September 2001 – Recent Reading

Book of the month:

Love That Dog, by Sharon Creech

MG written in free verse. A boy comes to terms with the loss of his dog through poetry. A homage to children and their pets, to poetry, to Walter Dean Myers, and to good teachers everywhere. I had a very personal response to reading this book; our beloved family dog is now in what appear to be his final days. But even the dogless will be moved by this spare and elegant story.

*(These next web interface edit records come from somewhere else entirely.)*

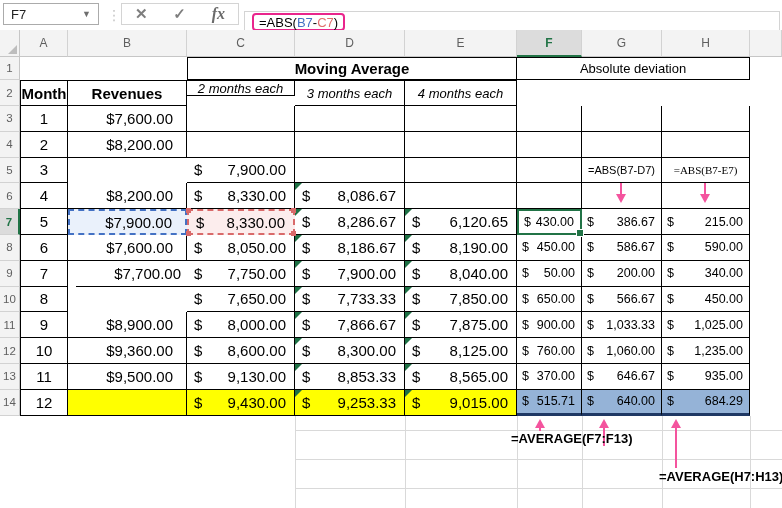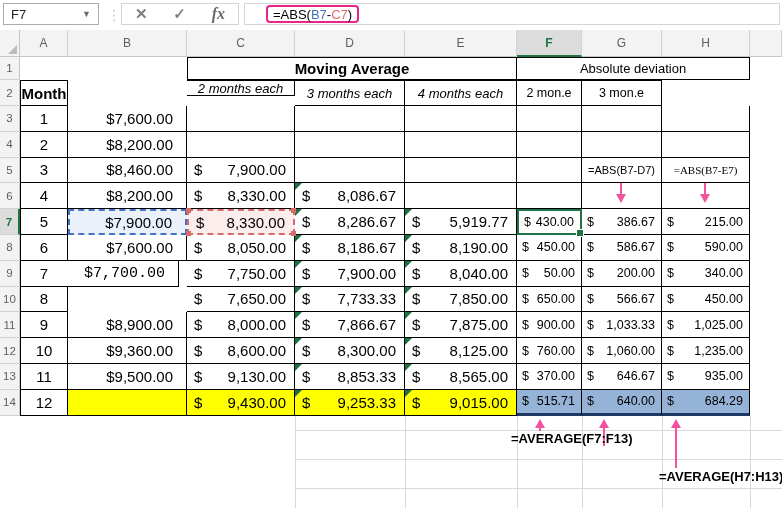--- a/index.html
+++ b/index.html
@@ -18,8 +18,8 @@
   .fb-btn{color:#7E7E7E;font-size:15px;font-weight:bold;line-height:20px;}
   .fb-btn.fx{font-family:"Liberation Serif",serif;font-style:italic;font-weight:bold;
              font-size:16px;color:#6B6B6B;}
-  .formula-input{position:absolute;left:244px;top:3px;width:536px;height:22px;border:1px solid #D4D4D4;
-                 background:#fff;display:flex;align-items:center;padding-left:21px;box-sizing:border-box;}
+  .formula-input{position:absolute;left:244px;top:11px;width:536px;height:22px;border:1px solid #D4D4D4;
+                 background:#fff;display:flex;align-items:center;padding-left:7px;box-sizing:border-box;}
   .formula-outline{display:inline-flex;align-items:center;height:18px;border:2px solid #E9258C;
                    border-radius:4px;padding:0 5px;box-sizing:border-box;}
   .fp{font-size:13px;color:#000;white-space:pre;}

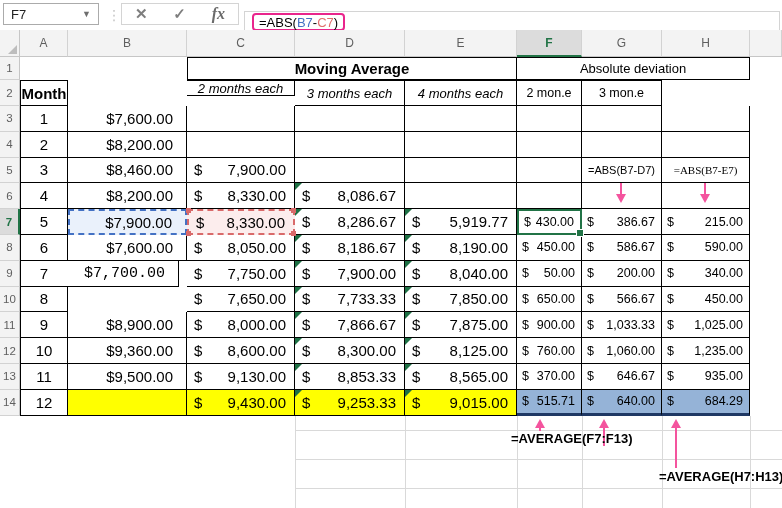--- a/index.html
+++ b/index.html
@@ -124,6 +124,7 @@
     <div class="tc center f13 bt" style="left: 517px; top: 27px; width: 233px; height: 23px;">Absolute deviation</div>
     <div class="tc center f15 b bl bt" style="left: 187px; top: 27px; width: 330px; height: 23px;">Moving Average</div>
     <div class="tc center f15 b bl bt" style="left: 20px; top: 50px; width: 48px; height: 26px;">Month</div>
+    <div class="tc center f15 b bt" style="left: 68px; top: 50px; width: 119px; height: 26px;">Revenues</div>
     <div class="tc center it13 bt" style="left: 187px; top: 50px; width: 108px; height: 16px;">2 months each</div>
     <div class="tc center it13 bt" style="left: 295px; top: 50px; width: 110px; height: 26px;">3 months each</div>
     <div class="tc center it13 bt" style="left: 405px; top: 50px; width: 112px; height: 26px;">4 months each</div>

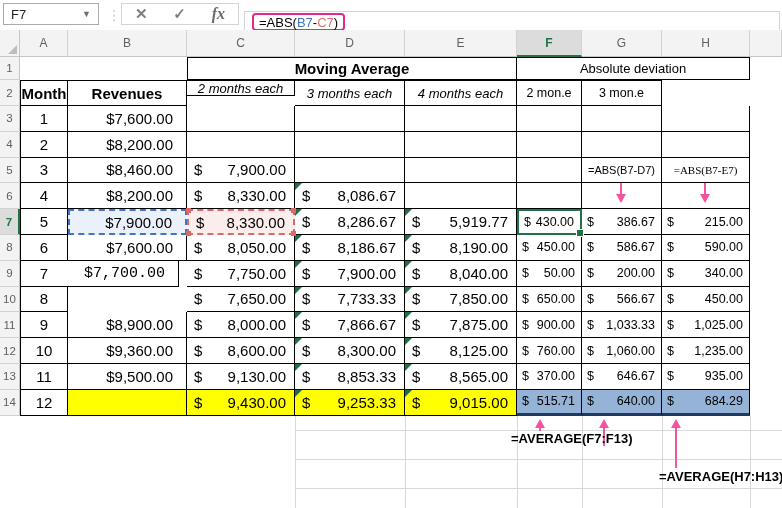--- a/index.html
+++ b/index.html
@@ -128,7 +128,6 @@
     <div class="tc center it13 bt" style="left: 187px; top: 50px; width: 108px; height: 16px;">2 months each</div>
     <div class="tc center it13 bt" style="left: 295px; top: 50px; width: 110px; height: 26px;">3 months each</div>
     <div class="tc center it13 bt" style="left: 405px; top: 50px; width: 112px; height: 26px;">4 months each</div>
-    <div class="tc center f12 bt" style="left: 517px; top: 50px; width: 65px; height: 26px;">2 mon.e</div>
     <div class="tc center f12 bt" style="left: 582px; top: 50px; width: 80px; height: 26px;">3 mon.e</div>
     <div class="tc center f15 bl" style="left: 20px; top: 76px; width: 48px; height: 25.8px;">1</div>
     <div class="tc right f15" style="left: 68px; top: 76px; width: 119px; height: 25.8px;">$7,600.00</div>

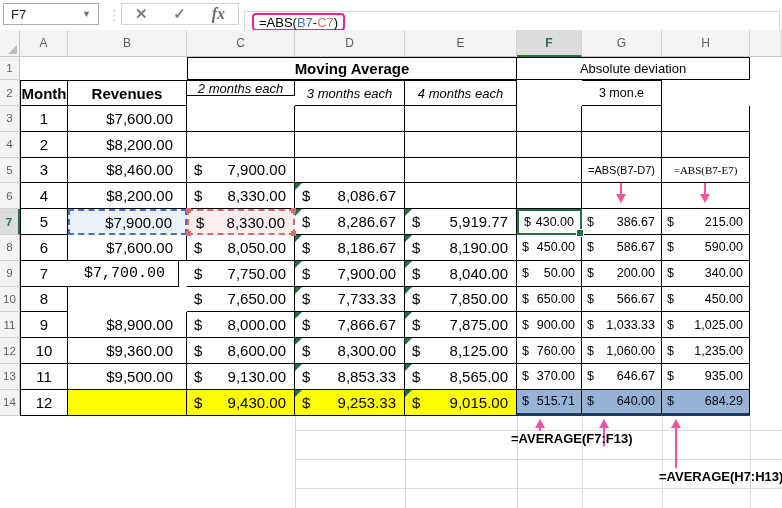--- a/index.html
+++ b/index.html
@@ -128,7 +128,6 @@
     <div class="tc center it13 bt" style="left: 187px; top: 50px; width: 108px; height: 16px;">2 months each</div>
     <div class="tc center it13 bt" style="left: 295px; top: 50px; width: 110px; height: 26px;">3 months each</div>
     <div class="tc center it13 bt" style="left: 405px; top: 50px; width: 112px; height: 26px;">4 months each</div>
-    <div class="tc center f12 bt" style="left: 582px; top: 50px; width: 80px; height: 26px;">3 mon.e</div>
     <div class="tc center f15 bl" style="left: 20px; top: 76px; width: 48px; height: 25.8px;">1</div>
     <div class="tc right f15" style="left: 68px; top: 76px; width: 119px; height: 25.8px;">$7,600.00</div>
     <div class="tc acct f15" style="left: 187px; top: 76px; width: 108px; height: 25.8px;"></div>

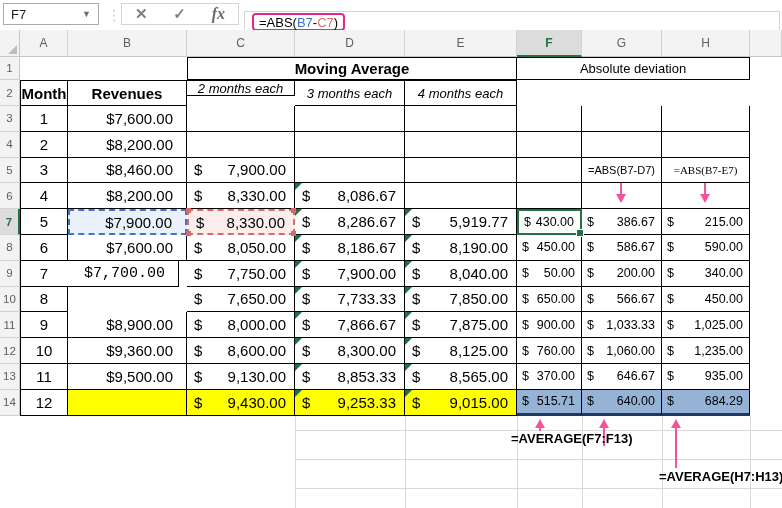--- a/index.html
+++ b/index.html
@@ -145,7 +145,6 @@
     <div class="tc acct f12" style="left: 582px; top: 101.8px; width: 80px; height: 25.8px;"></div>
     <div class="tc acct f12" style="left: 662px; top: 101.8px; width: 88px; height: 25.8px;"></div>
     <div class="tc center f15 bl" style="left: 20px; top: 127.6px; width: 48px; height: 25.8px;">3</div>
-    <div class="tc right f15" style="left: 68px; top: 127.6px; width: 119px; height: 25.8px;">$8,460.00</div>
     <div class="tc acct f15" style="left: 187px; top: 127.6px; width: 108px; height: 25.8px;">
       <span class="cur">$</span>
       <span class="amt">7,900.00</span>

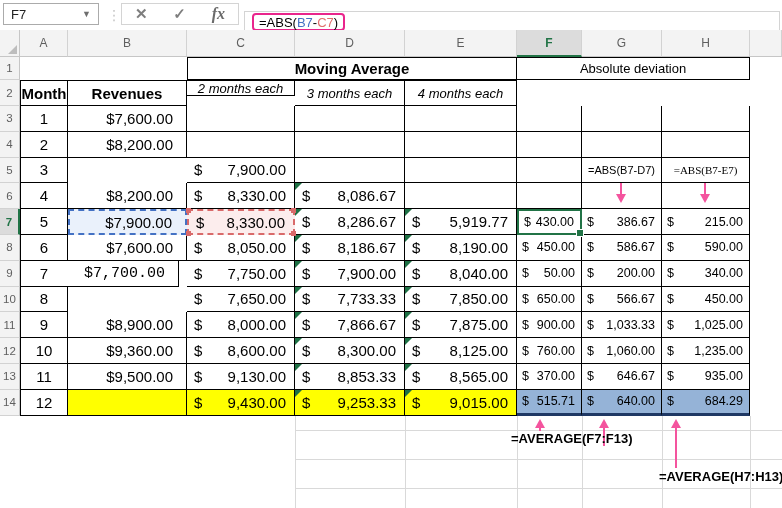--- a/index.html
+++ b/index.html
@@ -196,7 +196,7 @@
     </div>
     <div class="tc acct f15" style="left: 405px; top: 179.2px; width: 112px; height: 25.8px;">
       <span class="cur">$</span>
-      <span class="amt">5,919.77</span>
+      <span class="amt">6,120.65</span>
       <span class="tri"></span>
     </div>
     <div class="tc acct f12 sel-cell" style="left: 517px; top: 179.2px; width: 65px; height: 25.8px;">

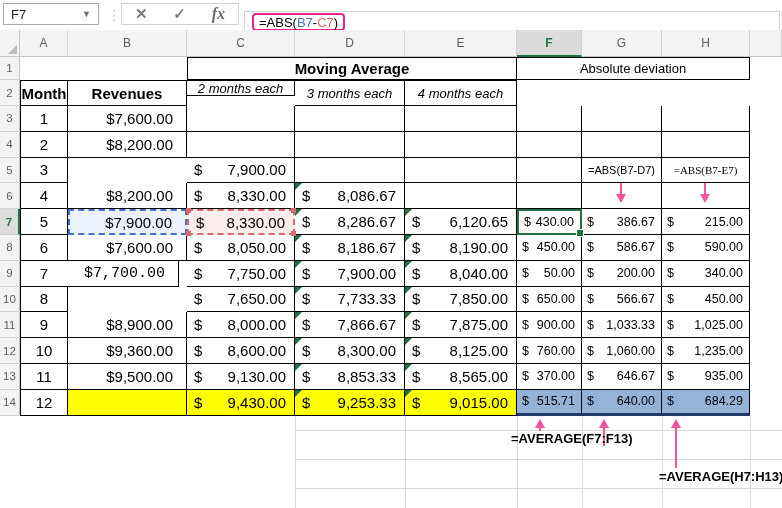--- a/index.html
+++ b/index.html
@@ -241,7 +241,7 @@
       <span class="amt">590.00</span>
     </div>
     <div class="tc center f15 bl" style="left: 20px; top: 230.8px; width: 48px; height: 25.8px;">7</div>
-    <div class="tc right f15" style="left: 60px; top: 230.8px; width: 119px; height: 25.8px; font-family: Liberation Mono, monospace;">$7,700.00</div>
+    <div class="tc right f15" style="left: 76px; top: 230.8px; width: 119px; height: 25.8px;">$7,700.00</div>
     <div class="tc acct f15" style="left: 187px; top: 230.8px; width: 108px; height: 25.8px;">
       <span class="cur">$</span>
       <span class="amt">7,750.00</span>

  • Knee-knock Rise, by Natalie Babbit. MG with a fairy-tale feel. What horrible monster makes the eerie wailing sound that drifts down to the village from Knee-knock Rise? Use of setting as a ‘character,’ done with her usual imitable style: Babbit never disappoints; she’s one of my writing heroes.
  • Frenchtown Summer, by Robert Cormier. YA. Another free-verse novel, the coming of age of a small-town boy centering around his relationship with his father, set in a French-Canadian town before WWII. The ordinary made extraordinary. The news of Cormier’s passing has me trying to catch up on all his books; his contribution to YA literature cannot be overstated. But more than that, it is his integrity as a writer that I most admire. He is true to himself in every word.
  • The Outsiders, by S.E. Hinton. YA classic, re-read along with my daughter. Gang warfare in Oklahoma. Skillful juggling by the author makes each one of the Greasers memorable–even the minor characters. Years after reading this, my son still remembers Two-Bit fondly.
  • Betsy-Tacy, by Maud Hart Lovelace. Younger MG classic. I never read the Betsy-Tacy books as a child, and other readers speak of the series so fondly that I had to give this one a try. Episodic chapters depict the sweet friendship between two little girls. I’d have loved this book back in those days when I was first learning the power of books–I’m sorry I missed it then, but was glad to have a chance to read it now.
  • I Was a Rat! by Philip Pullman. Younger MG humor-fantasy. The most original Cinderella retelling I’ve ever read. Great fun. Epic fantasy, Victorian mysteries, short humor–I’ve enjoyed every one of this author’s titles; is there anything he can’t do?
  • Homeless Bird, by Gloria Whelan. YA set in India, last year’s National Book Award winner. Although I was disappointed that the setting was less than vivid for me, Koly’s story is compelling.

Adult reading: Lots of it recently, but I want to make special mention here of Yellow, by Don Lee. A collection of loosely linked short stories set in a fictional town on the California coast. Think Anderson’s Winesburg, Ohio–with a twist: All the protagonists are Asian- Americans. This is relatively new territory, and Lee’s book helps light the path.